ASSIGNMENT = Among the entries, which lines carry the string "cell"? Copy every one.

Front-end code edit data =
⁂

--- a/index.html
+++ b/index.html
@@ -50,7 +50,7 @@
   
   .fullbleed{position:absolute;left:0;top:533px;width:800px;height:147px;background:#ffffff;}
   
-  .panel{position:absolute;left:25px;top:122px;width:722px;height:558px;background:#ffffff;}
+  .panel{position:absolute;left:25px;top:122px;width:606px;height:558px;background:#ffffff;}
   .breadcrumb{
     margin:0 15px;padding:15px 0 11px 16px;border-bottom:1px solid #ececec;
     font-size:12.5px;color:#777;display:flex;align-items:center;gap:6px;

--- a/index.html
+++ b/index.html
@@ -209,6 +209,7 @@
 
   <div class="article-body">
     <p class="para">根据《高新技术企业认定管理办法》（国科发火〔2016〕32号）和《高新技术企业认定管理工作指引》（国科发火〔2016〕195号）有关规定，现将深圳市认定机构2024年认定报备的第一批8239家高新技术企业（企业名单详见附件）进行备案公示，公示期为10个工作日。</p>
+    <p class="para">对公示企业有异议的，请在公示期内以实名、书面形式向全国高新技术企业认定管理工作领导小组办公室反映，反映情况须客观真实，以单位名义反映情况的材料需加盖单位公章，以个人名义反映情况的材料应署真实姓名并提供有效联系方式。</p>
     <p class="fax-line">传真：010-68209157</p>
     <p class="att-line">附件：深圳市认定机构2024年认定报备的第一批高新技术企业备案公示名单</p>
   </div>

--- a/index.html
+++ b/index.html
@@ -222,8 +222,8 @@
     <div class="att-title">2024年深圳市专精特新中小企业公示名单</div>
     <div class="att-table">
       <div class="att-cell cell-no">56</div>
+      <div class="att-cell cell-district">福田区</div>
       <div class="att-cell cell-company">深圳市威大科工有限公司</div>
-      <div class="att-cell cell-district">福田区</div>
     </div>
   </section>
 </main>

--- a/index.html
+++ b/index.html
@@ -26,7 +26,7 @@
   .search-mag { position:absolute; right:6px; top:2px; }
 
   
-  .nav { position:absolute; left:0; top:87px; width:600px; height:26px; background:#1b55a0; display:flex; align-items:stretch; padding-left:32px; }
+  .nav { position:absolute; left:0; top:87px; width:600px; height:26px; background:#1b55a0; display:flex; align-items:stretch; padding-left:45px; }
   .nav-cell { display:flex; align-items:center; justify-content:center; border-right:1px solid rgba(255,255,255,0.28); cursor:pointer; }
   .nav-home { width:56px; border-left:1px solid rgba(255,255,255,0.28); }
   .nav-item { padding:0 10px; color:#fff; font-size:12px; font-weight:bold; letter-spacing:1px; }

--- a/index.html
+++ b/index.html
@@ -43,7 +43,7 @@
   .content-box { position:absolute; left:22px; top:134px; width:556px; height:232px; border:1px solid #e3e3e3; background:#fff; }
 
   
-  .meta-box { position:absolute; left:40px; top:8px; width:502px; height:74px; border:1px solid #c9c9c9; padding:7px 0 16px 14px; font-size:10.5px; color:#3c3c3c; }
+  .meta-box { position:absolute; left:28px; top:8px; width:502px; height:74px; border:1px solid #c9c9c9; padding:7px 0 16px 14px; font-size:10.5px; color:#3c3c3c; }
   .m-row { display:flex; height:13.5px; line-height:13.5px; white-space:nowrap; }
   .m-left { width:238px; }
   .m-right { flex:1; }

⁂

ANSWER TO THE EXERCISE =
       <div class="att-cell cell-no">56</div>
+      <div class="att-cell cell-district">福田区</div>
       <div class="att-cell cell-company">深圳市威大科工有限公司</div>
-      <div class="att-cell cell-district">福田区</div>
   .nav-cell { display:flex; align-items:center; justify-content:center; border-right:1px solid rgba(255,255,255,0.28); cursor:pointer; }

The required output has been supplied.